Entro en mi blog y veo que mi último post lo escribí en octubre. Y encima prometiendo volver a escribir en breve. Toma ya. Me recuerda a un artículo de Larra, muy recomendable y que leí hace tiempo en el que la primera frase es la siguiente: “Gran persona debió de ser el primero que llamó pecado mortal a la pereza.”

El caso es que han pasado tantas cosas en mi vida desde entonces que si me pusiera a escribirlas no acababa en dos semanas. Lo fundamental es que me fui de vacaciones a Hong Kong y Filipinas y a la vuelta decidí dejar el trabajo. Lo dejé con tiempo suficiente como para buscar otro y no hacer ninguna faena a nadie. Aun así, me dió por tener otra enganchada con el “figurita” (mi antiguo jefe) que dejó de hablarme y me importó un huevo. Al cabo de una semana me compré un coche, por lo que mi madre me soltó un sermón que no se me ha ido de la cabeza: “¿Acabas de dejar el trabajo y te has comprado un coche? A ver si te echas una novia con más cabeza que tu.” Afortunadamente, una semana después conseguí trabajo en la misma empresa en la que trabajaba antes, OFENVAL. Además es un buen trabajo y bien pagado. No sé cómo me las arreglo para caer de pie, porque lo suyo en este caso hubiese sido meterse un hostión como un piano. Estaba dejando la empresa bajo el principio de “más vale comer poco y cagarlo a gusto” y me encuentro con un trabajo mejor y con el mismo sueldo. Estamos en la segunda semana de diciembre, tres semanas después de anunciar mi marcha. Ya está todo atado, pero aún me queda definir la fecha de salida. Eso no pasó hasta enero, cuando ya pude saber las fechas de la auditoria de AENOR y ponerme fecha de caducidad. Todo el tiempo que pasó hasta el 29 de febrero fue como vivir en el infierno.

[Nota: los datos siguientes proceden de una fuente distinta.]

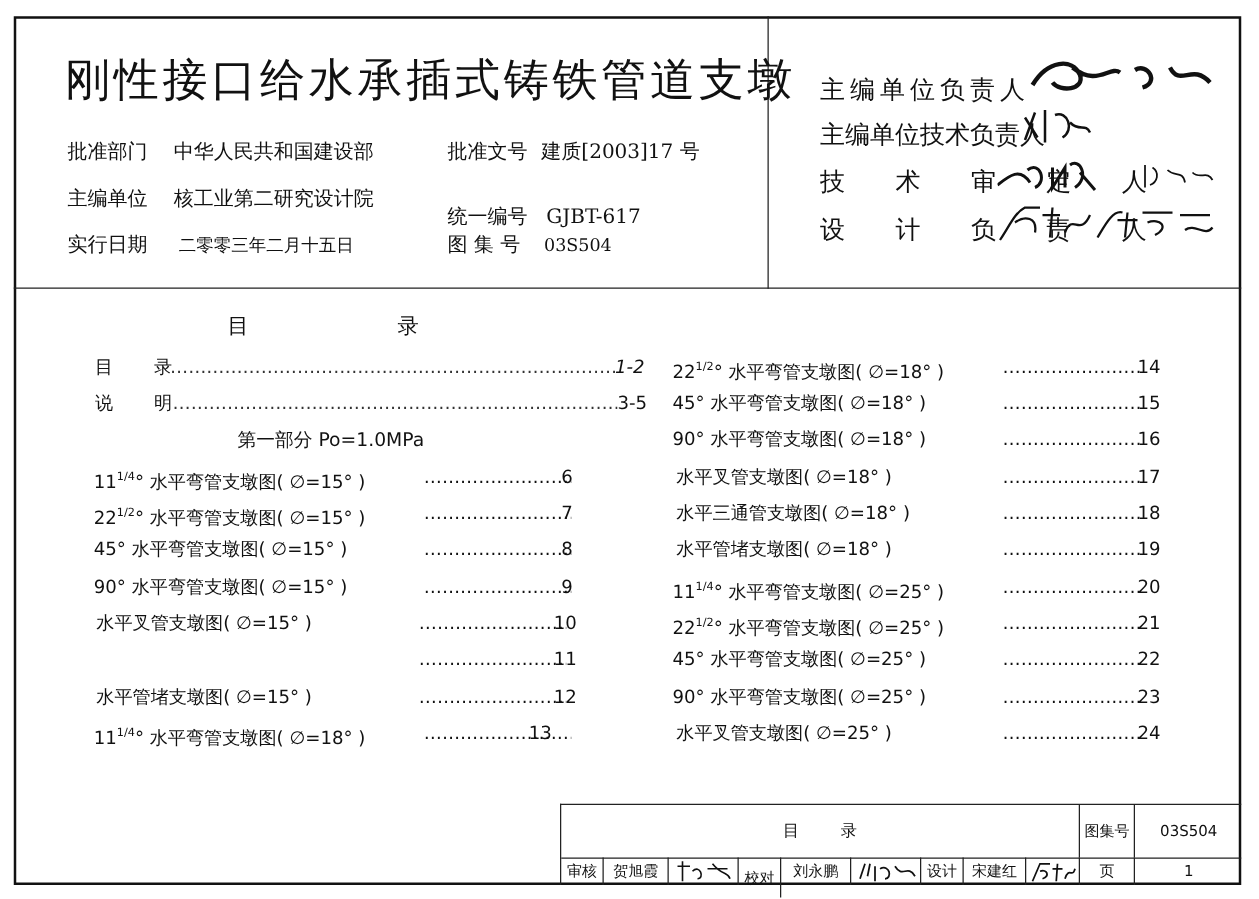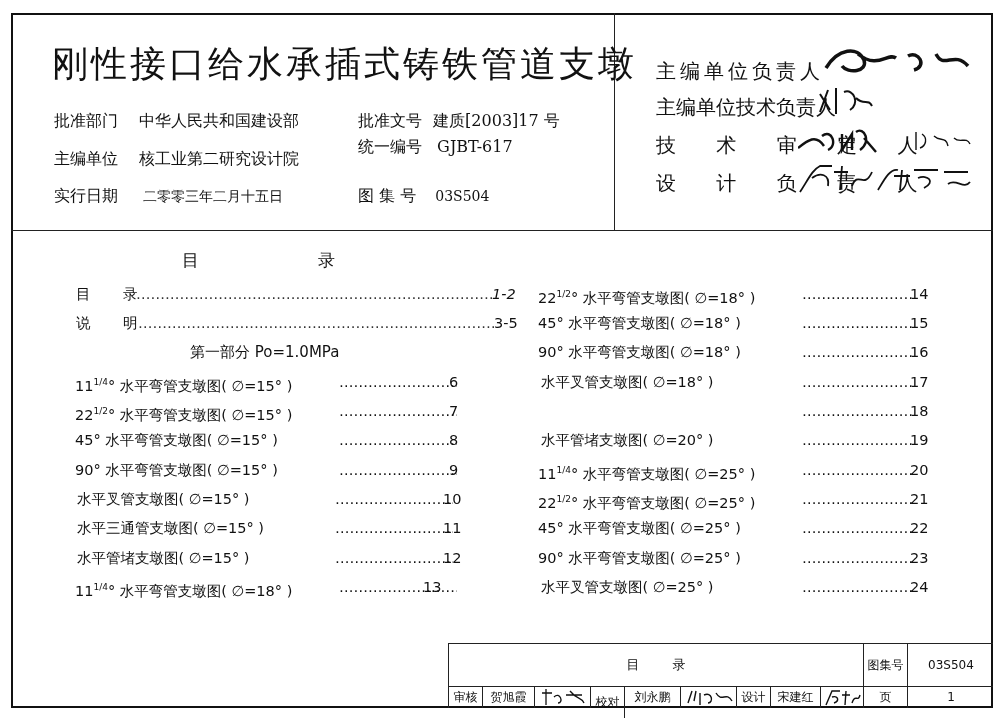"统一编号 GJBT-617" div.meta { top: 137px -> 163px }
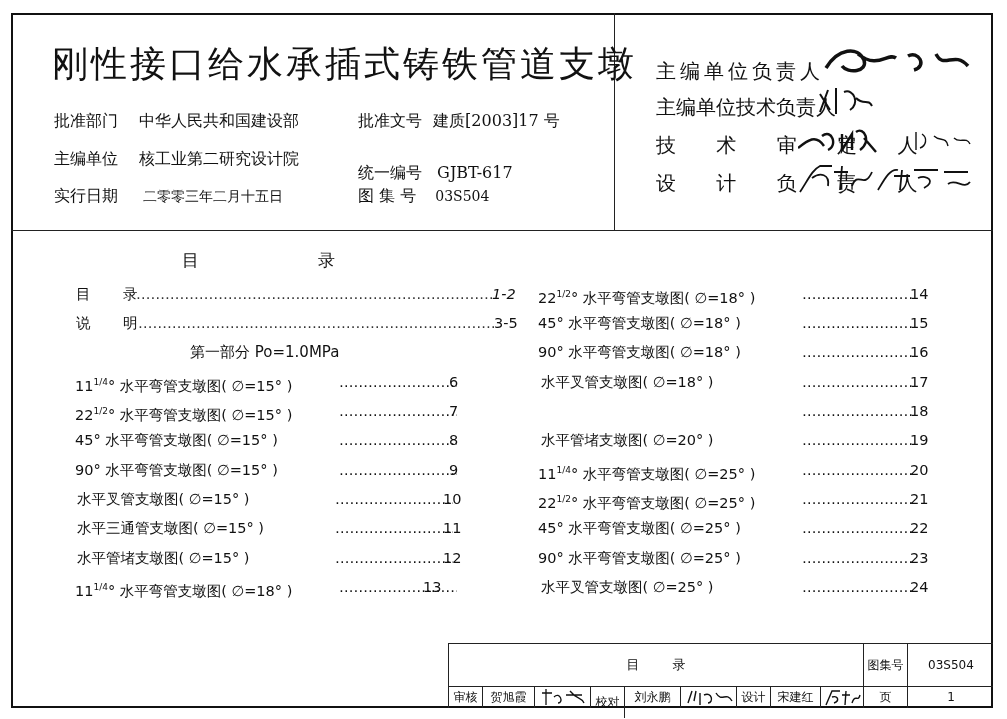"水平三通管支墩图( ∅=18° )" span { html: none -> <span>水平三通管支墩图( ∅=18° )</span> }
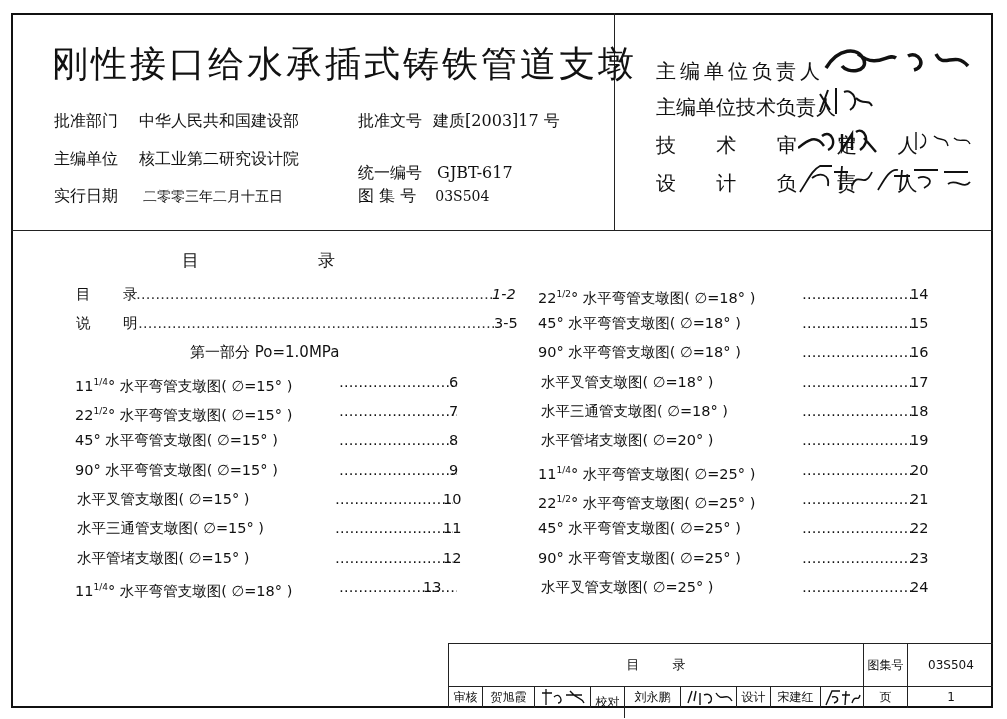"水平管堵支墩图( ∅=20° )" span { text: 20 -> 18 }
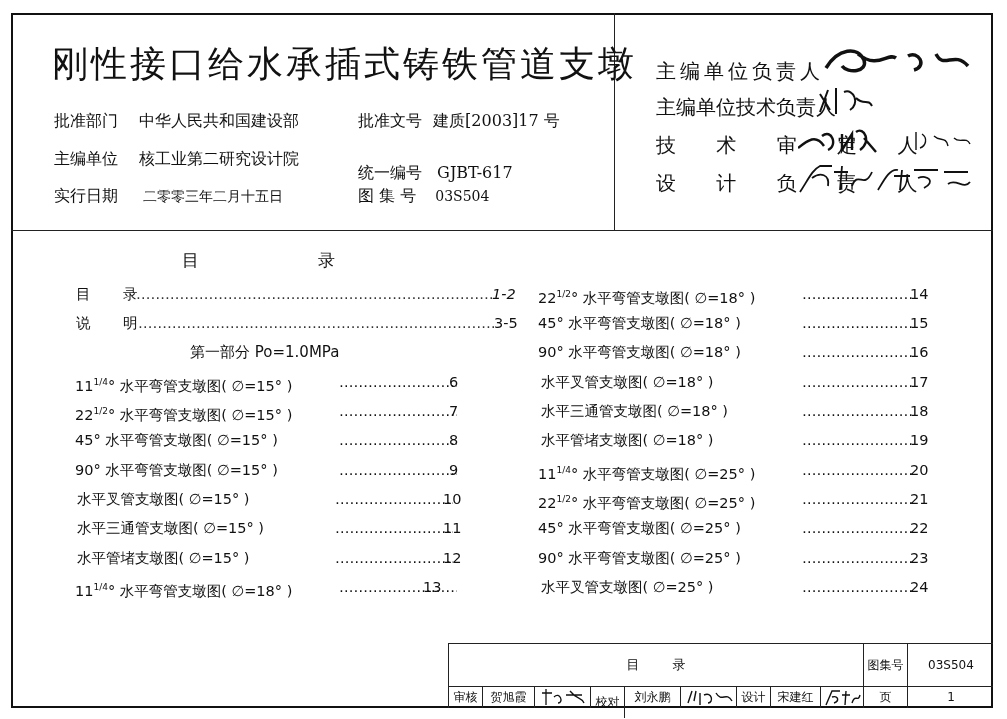"水平三通管支墩图( ∅=15° )" span { html: <span>水平三通管支墩图( ∅=15° )</span> -> none }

Ahora ya estoy mucho mejor, duermo 7-8 horas diarias en vez de 4 ó 5 y vivo mucho más relajado a pesar de tener algo más de responsabilidad. Lo que me fastidia es la influencia que ha tenido en mi forma de ser y de ver las cosas el trabajo y la empresa en la que he estado los dos últimos años. Y lo jodido del asunto es que hay cosas que he hecho que ya no tienen solución. No pasa nada, como dice el amigo Joa: La vida se recuerda con el pasado, pero se vive con el futuro. Y ahora veo el futuro mucho más claro que hace unos meses, ahora no me importa lo que venga, no por resignación (como hace unos meses), sino porque tengo ganas de comérmelo.